Active substance: Vaccinum ad prophylaxim grippi inactivatum

ATX

J07BB02 Influenza virus inactivated cleavage or surface antigen

Pharmacological group

Vaccines, serums, phages and toxoids

The nosological classification (ICD-10)

J11 Influenza, virus not identified: Influenza; Influenza in the early stages of the disease; Influenza in children; cold in the chest; Begins flu-like condition; Acute disease parainfluenza; parainfluenza; parainfluenza state; influenza epidemics; The pains of the influenza

Composition and release form

Suspension for injection 0.5 ml (1 dose)

Haemagglutinin of each of the recommended strains (antigenic composition and strains of the virus for the upcoming influenza epidemic season are determined annually by WHO) 15 μg

Auxiliary substances: sodium chloride; Sodium phosphate dodecahydrate; Polysorbate 80 (Tween 80); Octoxynol 9 (Triton X-100); Potassium dihydrogen phosphate; Alpha-tocopherol hydrosuccinate; Potassium chloride; Magnesium chloride hexahydrate; water for injections

In single-dose syringes of 0.5 ml each; In a box of 1 or 10 syringes; Or in single-dose ampoules of 0.5 ml each; In a box 10, 50 or 100 ampoules; Or in 0.5 ml single-dose vials; In a box of 1, 10, 50 or 100 bottles.

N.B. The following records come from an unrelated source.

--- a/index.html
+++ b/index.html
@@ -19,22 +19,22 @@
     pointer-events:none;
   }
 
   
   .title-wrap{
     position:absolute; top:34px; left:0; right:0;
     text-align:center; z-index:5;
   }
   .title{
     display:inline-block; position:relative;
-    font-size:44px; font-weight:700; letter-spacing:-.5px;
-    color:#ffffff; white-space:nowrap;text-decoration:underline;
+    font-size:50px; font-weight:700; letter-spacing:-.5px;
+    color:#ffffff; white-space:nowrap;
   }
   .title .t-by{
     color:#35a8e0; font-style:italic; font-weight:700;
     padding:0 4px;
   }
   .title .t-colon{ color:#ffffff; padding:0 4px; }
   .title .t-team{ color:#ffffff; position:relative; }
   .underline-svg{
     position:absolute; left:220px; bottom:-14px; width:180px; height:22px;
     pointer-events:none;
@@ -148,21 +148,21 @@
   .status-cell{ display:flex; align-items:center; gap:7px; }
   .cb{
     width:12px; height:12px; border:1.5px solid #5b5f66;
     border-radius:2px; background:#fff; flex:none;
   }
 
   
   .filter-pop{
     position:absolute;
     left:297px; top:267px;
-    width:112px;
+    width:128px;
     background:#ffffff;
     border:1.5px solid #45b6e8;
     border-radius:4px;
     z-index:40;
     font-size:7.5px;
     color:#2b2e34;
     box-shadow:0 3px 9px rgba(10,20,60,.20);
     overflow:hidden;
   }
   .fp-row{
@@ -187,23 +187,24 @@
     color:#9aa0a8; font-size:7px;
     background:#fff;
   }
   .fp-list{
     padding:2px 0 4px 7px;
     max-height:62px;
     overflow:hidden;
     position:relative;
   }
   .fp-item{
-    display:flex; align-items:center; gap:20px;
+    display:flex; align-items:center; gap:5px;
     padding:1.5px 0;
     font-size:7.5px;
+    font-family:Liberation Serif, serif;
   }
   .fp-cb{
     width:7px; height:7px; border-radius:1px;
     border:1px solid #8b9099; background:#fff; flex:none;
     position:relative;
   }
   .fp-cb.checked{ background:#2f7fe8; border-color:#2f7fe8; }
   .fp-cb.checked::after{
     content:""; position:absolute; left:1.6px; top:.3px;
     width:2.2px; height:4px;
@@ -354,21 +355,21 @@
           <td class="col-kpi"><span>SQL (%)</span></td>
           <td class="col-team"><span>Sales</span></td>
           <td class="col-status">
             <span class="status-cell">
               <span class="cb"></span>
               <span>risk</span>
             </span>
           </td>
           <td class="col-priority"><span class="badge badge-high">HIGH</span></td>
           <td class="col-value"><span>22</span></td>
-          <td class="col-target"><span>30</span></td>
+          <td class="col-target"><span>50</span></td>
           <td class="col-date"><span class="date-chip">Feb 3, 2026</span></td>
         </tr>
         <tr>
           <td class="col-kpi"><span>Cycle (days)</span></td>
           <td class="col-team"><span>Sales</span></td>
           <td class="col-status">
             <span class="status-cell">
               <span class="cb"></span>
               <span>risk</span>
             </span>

Description of dosage form

Colorless slightly opalescent liquid.

Characteristic

Vaccine for the prevention of influenza.

Pharmachologic effect

Mode of action - Immunostimulating.

The seroprotective level of antibodies is usually achieved within 2-3 weeks after the administration of the vaccine. The duration of postvaccinal immunity to homologous or related strains varies from 6 to 12 months.

Clinical Pharmacology

Vaccination is especially recommended for people older than 60 years and patients suffering from chronic physical illnesses, incl. Diseases of the cardiovascular system, diabetes mellitus, cystic fibrosis, chronic respiratory diseases, chronic renal failure, with congenital or acquired immunodeficiencies. Vaccination can also be recommended for preschool children, school children, people at increased risk of infection due to the nature of their work, for example, medical personnel, service workers, transport, educational institutions.

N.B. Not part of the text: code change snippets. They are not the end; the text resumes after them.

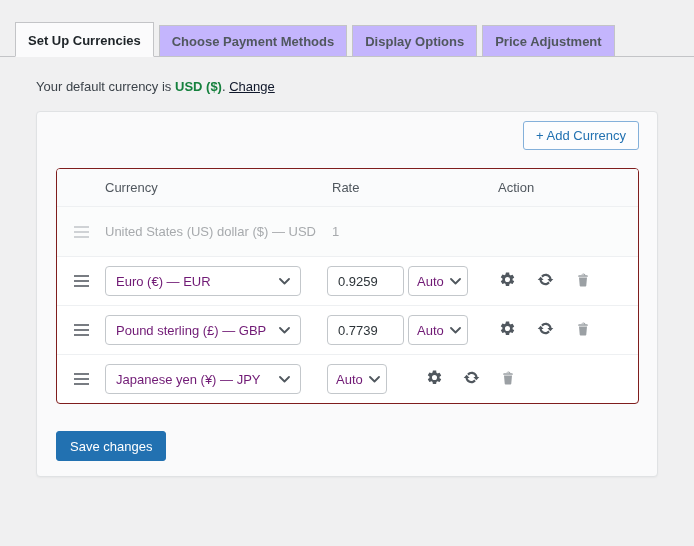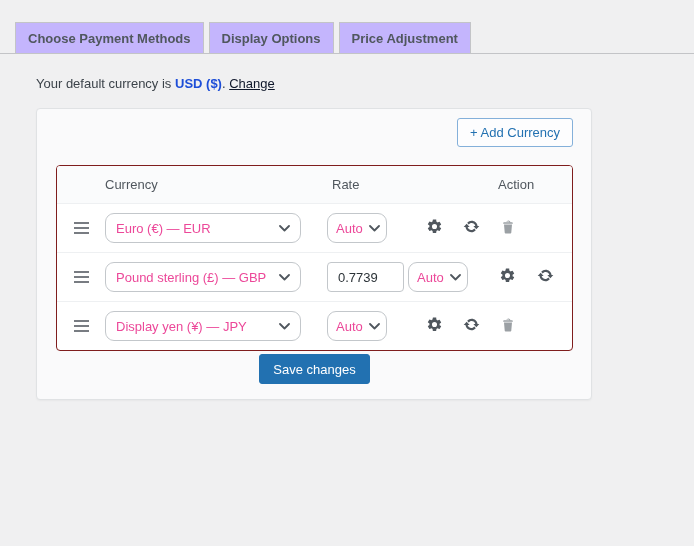--- a/index.html
+++ b/index.html
@@ -33,26 +33,26 @@
     background:#fbfbfc;
     color:#1d2327;
     padding:10px 12px 8px 12px;
     margin-bottom:-1px;
     border-bottom:1px solid #fbfbfc;
   }
 
   
   .intro { margin:22px 0 0 36px; }
   .intro p { margin-bottom:17px; color:#3c434a; }
-  .intro b { color:#1d4ed8; }
+  .intro b { color:#15803d; }
   .intro a { color:#0f172a; text-decoration:underline; cursor:pointer; }
 
   
   .panel {
-    width:556px;
+    width:622px;
     margin:17px 0 0 36px;
     background:#fafafb;
     border:1px solid #e0e2e4;
     border-radius:4px;
     box-shadow:0 1px 2px rgba(0,0,0,.04);
     padding:9px 18px 15px 19px;
   }
   .add-row { display:flex; justify-content:flex-end; }
   .btn-add {
     height:29px;
@@ -96,24 +96,24 @@
     cursor:grab;
   }
   .drag i { display:block; height:2px; background:#787c82; }
   .trow.disabled .drag i { background:#cfd2d5; }
   .trow.disabled .drag { cursor:default; }
 
   .selectbox {
     width:196px; height:30px;
     background:#fff;
     border:1px solid #c3c7cb;
-    border-radius:9px;
+    border-radius:4px;
     display:flex; align-items:center; justify-content:space-between;
     padding:0 10px;
-    color:#ec4899;
+    color:#701a75;
     cursor:pointer;
   }
   .selectbox.small { width:60px; padding:0 8px; }
   .chev { flex:none; margin-left:6px; display:flex; }
 
   .rate-input {
     width:77px; height:30px;
     border:1px solid #c3c7cb;
     border-radius:4px;
     padding:0 8px 0 10px;
@@ -126,37 +126,38 @@
   .actions { display:flex; align-items:center; gap:20px; padding-left:18px; }
   .icon-btn {
     background:none; border:none; padding:0;
     width:18px; height:18px;
     display:flex; align-items:center; justify-content:center;
     cursor:pointer;
   }
   .action-head { padding-left:18px; }
 
   
-  .save-row { display:flex; justify-content:center; margin-top:3px; }
+  .save-row { display:flex; justify-content:flex-start; margin-top:27px; }
   .btn-save {
     height:30px;
     padding:0 13px;
     background:#2271b1;
     border:1px solid #2271b1;
     border-radius:3px;
     color:#fff;
     font-size:13px;
     font-family:inherit;
     cursor:pointer;
   }
 </style>
 </head>
 <body>
 
 <div class="tabbar">
+  <div class="tab active">Set Up Currencies</div>
   <div class="tab">Choose Payment Methods</div>
   <div class="tab">Display Options</div>
   <div class="tab">Price Adjustment</div>
 </div>
 
 <div class="intro">
   <p><span>Your default currency is</span>
     <b>USD ($)</b><span>.</span>
     <a>Change</a></p>
 </div>
@@ -170,37 +171,49 @@
   <div class="ctable">
 
     <div class="trow thead">
       <div></div>
       <div>Currency</div>
       <div class="cell-rate-pad">Rate</div>
       <div></div>
       <div class="action-head">Action</div>
     </div>
 
+    <div class="trow disabled">
+      <div class="drag">
+          <i></i>
+          <i></i>
+          <i></i>
+        </div>
+      <div>United States (US) dollar ($) — USD</div>
+      <div class="cell-rate-pad">1</div>
+      <div></div>
+      <div></div>
+    </div>
 
     <div class="trow">
       <div class="drag">
           <i></i>
           <i></i>
           <i></i>
         </div>
       <div>
         <div class="selectbox">
           <span>Euro (€) — EUR</span>
           <span class="chev">
             <svg width="11" height="7" viewBox="0 0 11 7">
                 <polyline points="1,1 5.5,5.5 10,1" fill="none" stroke="#50575e" stroke-width="1.8" stroke-linecap="round" stroke-linejoin="round"></polyline>
               </svg>
           </span>
         </div>
       </div>
+      <div><input class="rate-input" value="0.9259" style=""></div>
       <div>
         <div class="selectbox small">
           <span>Auto</span>
           <span class="chev">
             <svg width="11" height="7" viewBox="0 0 11 7">
                 <polyline points="1,1 5.5,5.5 10,1" fill="none" stroke="#50575e" stroke-width="1.8" stroke-linecap="round" stroke-linejoin="round"></polyline>
               </svg>
           </span>
         </div>
       </div>
@@ -270,21 +283,21 @@
     </div>
 
     <div class="trow">
       <div class="drag">
           <i></i>
           <i></i>
           <i></i>
         </div>
       <div>
         <div class="selectbox">
-          <span>Display yen (¥) — JPY</span>
+          <span>Japanese yen (¥) — JPY</span>
           <span class="chev">
             <svg width="11" height="7" viewBox="0 0 11 7">
                 <polyline points="1,1 5.5,5.5 10,1" fill="none" stroke="#50575e" stroke-width="1.8" stroke-linecap="round" stroke-linejoin="round"></polyline>
               </svg>
           </span>
         </div>
       </div>
       <div>
         <div class="selectbox small">
           <span>Auto</span>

Indications of the Fluarix

Prevention of influenza in adults and children older than 6 months.

Contraindications

Hypersensitivity (including gentamycin sulfate, formaldehyde, merthiolate, sodium deoxycholate, egg whites protein used in the technological process), acute infectious diseases or exacerbation of chronic diseases. With mild ARVI, acute intestinal diseases, etc. Inoculations are performed immediately after the normalization of body temperature.

Application of pregnancy and breastfeeding

In pregnancy, Fluarix should be administered only if there is indisputable evidence (there is insufficient evidence of embryotoxicity and teratogenicity of the vaccine). There are no contraindications to the use of Fluarix during lactation.

Side effects

Soreness, redness and swelling at the injection site, a slight and short-term increase in body temperature, febrile conditions, malaise (all of these symptoms pass independently for 1-2 days).

In persons with known sensitivity to individual components of the vaccine, allergic reactions developed in the form of skin itching, hives and rashes. Such severe allergic reactions, as anaphylactic shock, were extremely rare.

Very rarely: neuralgia, paresthesia, seizures, transient thrombocytopenia, neurological disorders, vasculitis.

Interaction

The effectiveness of immunization may decrease with immunosuppressive therapy or immunodeficiency.

Fluarix can be used concomitantly with other vaccines (in this case, vaccines should be injected into different parts of the body with separate syringes).

Dosing and Administration

IM or SC (deeply). Adults and children older than 36 months - 0.5 ml once; Children from 6 months to 35 months - 0.25 ml once. Children who had not previously been vaccinated and not sick with the flu should re-enter the vaccine in the appropriate dose with an interval of at least 4 weeks. For immunization of children who are shown to administer a half dose (0.25 ml), it is necessary to take half of the contents of the ampule or vial using a graduated syringe, which allows measuring this volume. The remainder of the vaccine in the ampoule or vial should be destroyed.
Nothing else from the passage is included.